Records from a data source
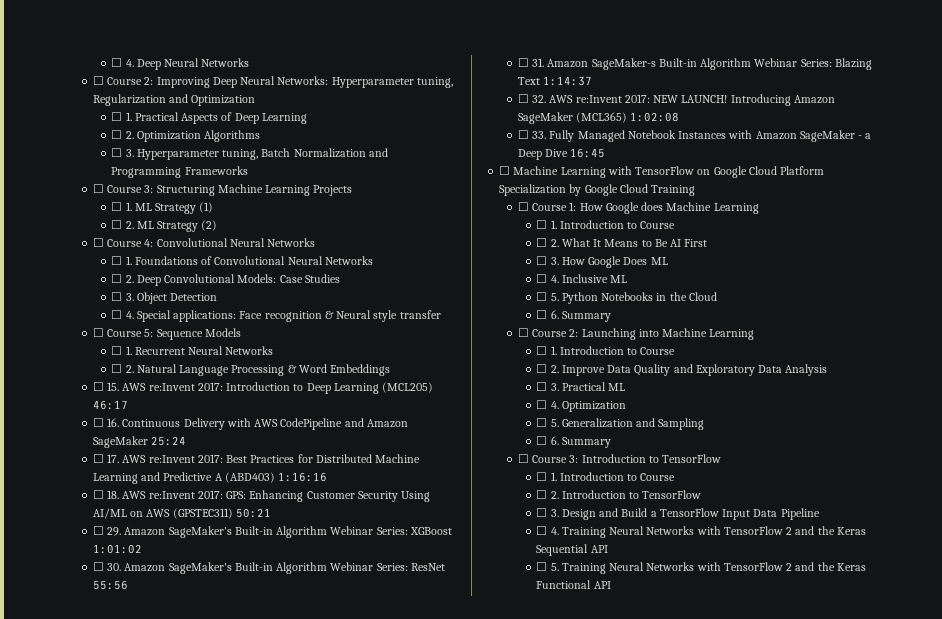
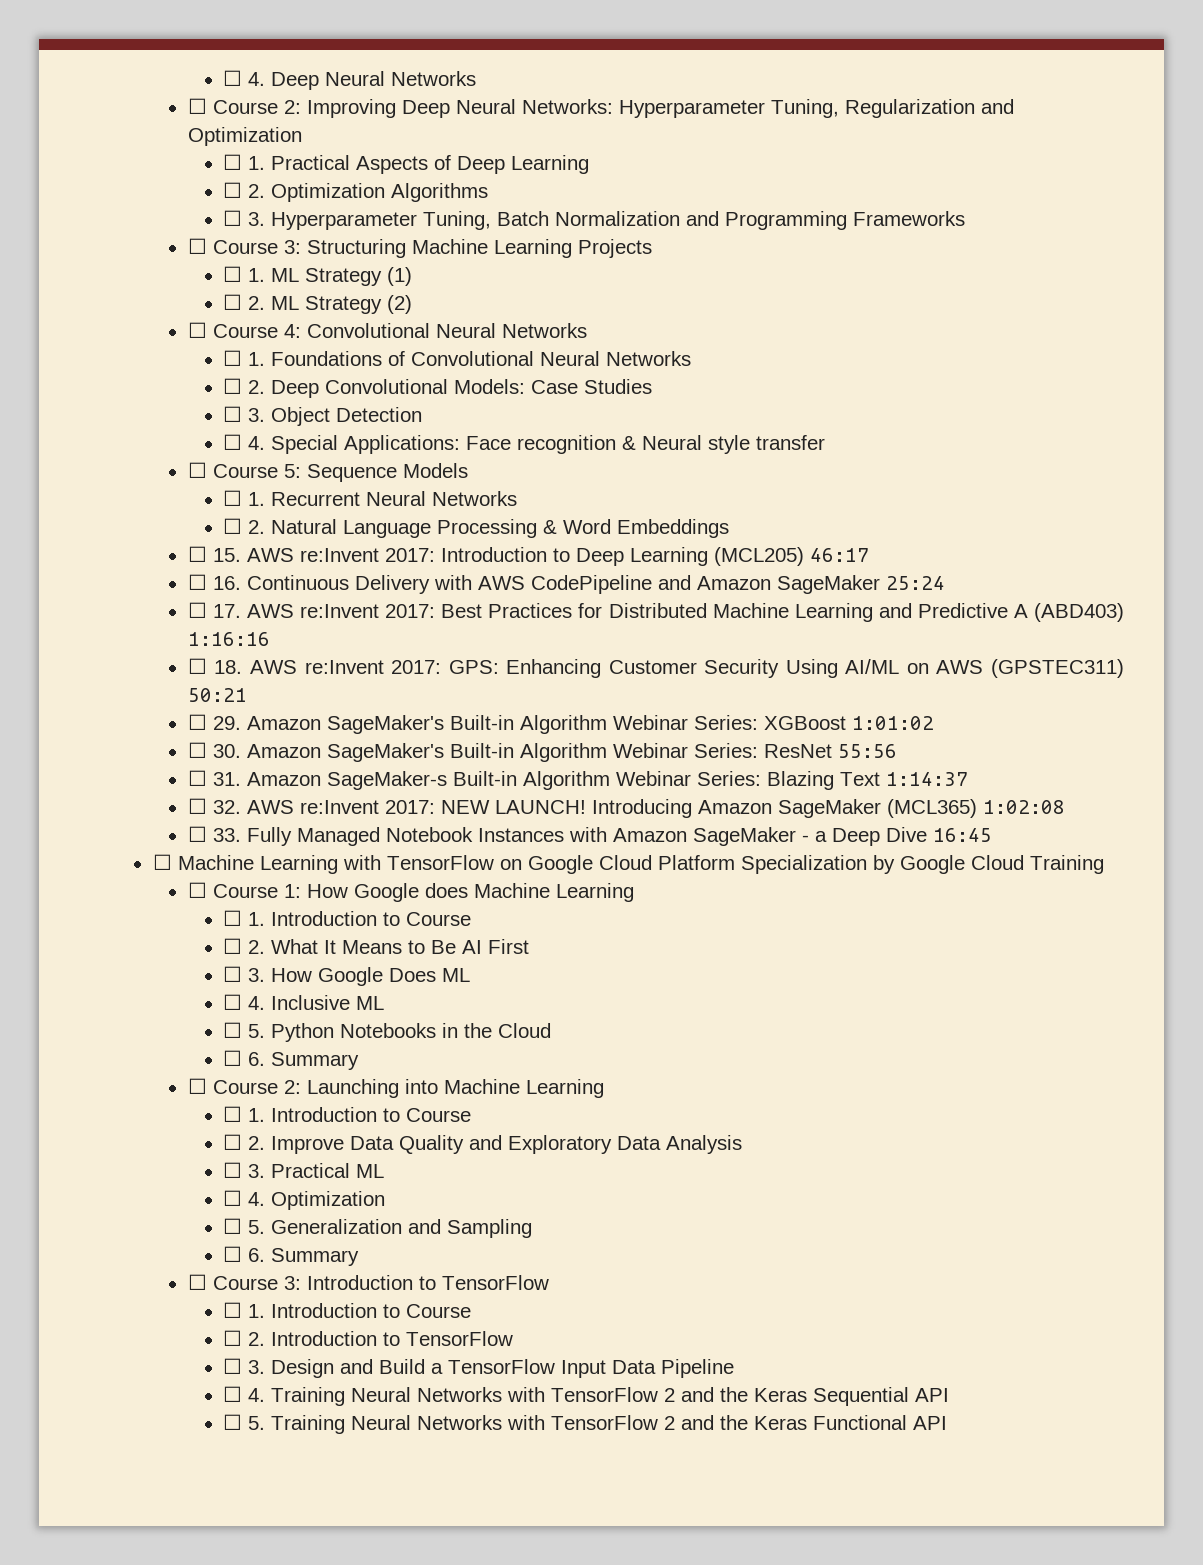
- ☐ Course 2: Improving Deep Neural Networks: Hyperparameter tuning, Regularization and Optimization
+ ☐ Course 2: Improving Deep Neural Networks: Hyperparameter Tuning, Regularization and Optimization
- ☐ 3. Hyperparameter tuning, Batch Normalization and Programming Frameworks
+ ☐ 3. Hyperparameter Tuning, Batch Normalization and Programming Frameworks
- ☐ 4. Special applications: Face recognition & Neural style transfer
+ ☐ 4. Special Applications: Face recognition & Neural style transfer

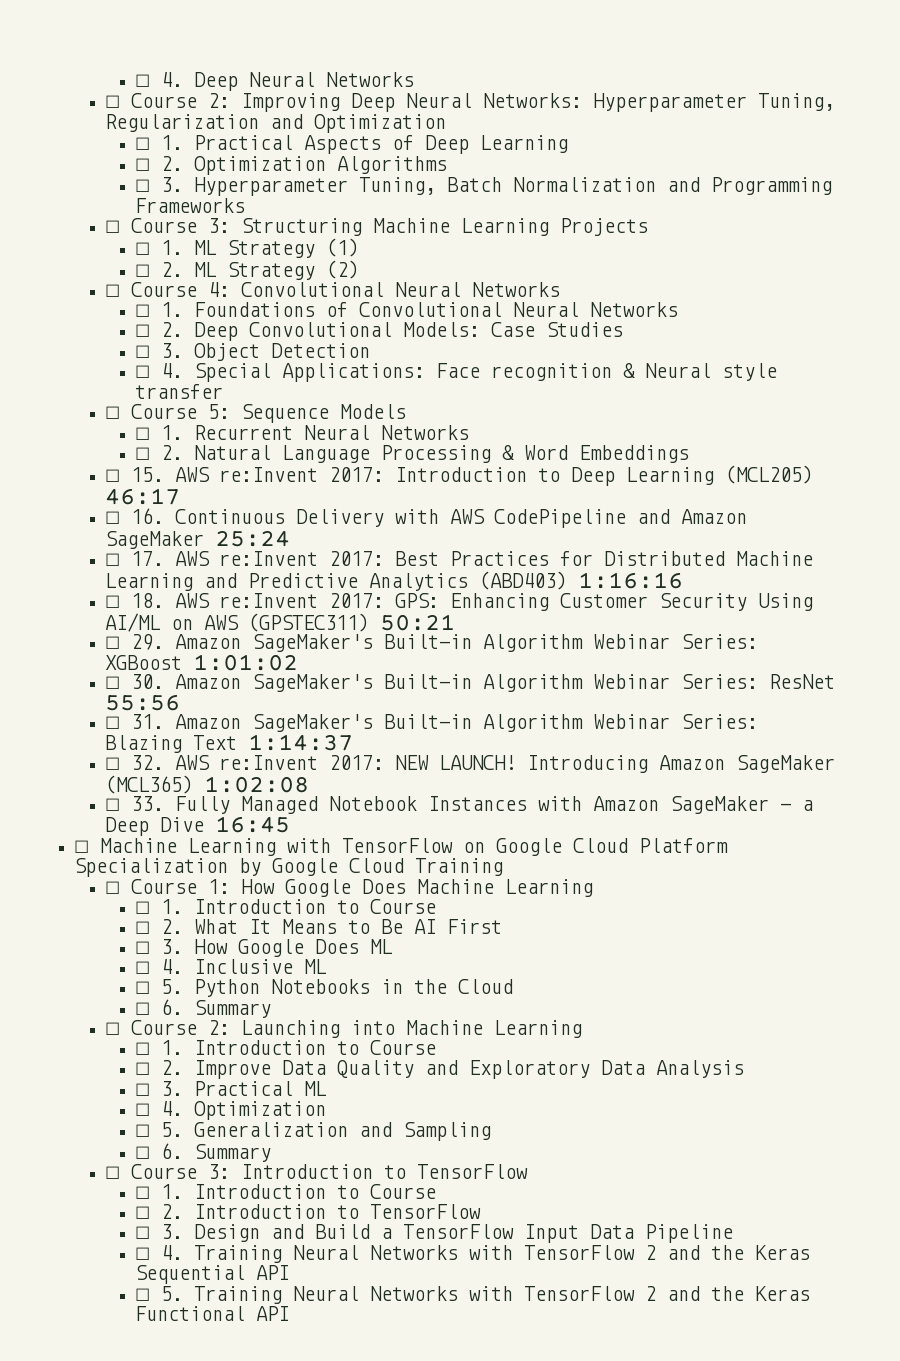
- ☐ 17. AWS re:Invent 2017: Best Practices for Distributed Machine Learning and Predictive A (ABD403) 1:16:16
+ ☐ 17. AWS re:Invent 2017: Best Practices for Distributed Machine Learning and Predictive Analytics (ABD403) 1:16:16
- ☐ 31. Amazon SageMaker-s Built-in Algorithm Webinar Series: Blazing Text 1:14:37
+ ☐ 31. Amazon SageMaker's Built-in Algorithm Webinar Series: Blazing Text 1:14:37
- ☐ Course 1: How Google does Machine Learning
+ ☐ Course 1: How Google Does Machine Learning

TASK DETAILS:
For the records above, output each one exactly and skip any image.

REPLY TO THE EXERCISE:
- ☐ Course 2: Improving Deep Neural Networks: Hyperparameter tuning, Regularization and Optimization
+ ☐ Course 2: Improving Deep Neural Networks: Hyperparameter Tuning, Regularization and Optimization
- ☐ 3. Hyperparameter tuning, Batch Normalization and Programming Frameworks
+ ☐ 3. Hyperparameter Tuning, Batch Normalization and Programming Frameworks
- ☐ 4. Special applications: Face recognition & Neural style transfer
+ ☐ 4. Special Applications: Face recognition & Neural style transfer

- ☐ 17. AWS re:Invent 2017: Best Practices for Distributed Machine Learning and Predictive A (ABD403) 1:16:16
+ ☐ 17. AWS re:Invent 2017: Best Practices for Distributed Machine Learning and Predictive Analytics (ABD403) 1:16:16
- ☐ 31. Amazon SageMaker-s Built-in Algorithm Webinar Series: Blazing Text 1:14:37
+ ☐ 31. Amazon SageMaker's Built-in Algorithm Webinar Series: Blazing Text 1:14:37
- ☐ Course 1: How Google does Machine Learning
+ ☐ Course 1: How Google Does Machine Learning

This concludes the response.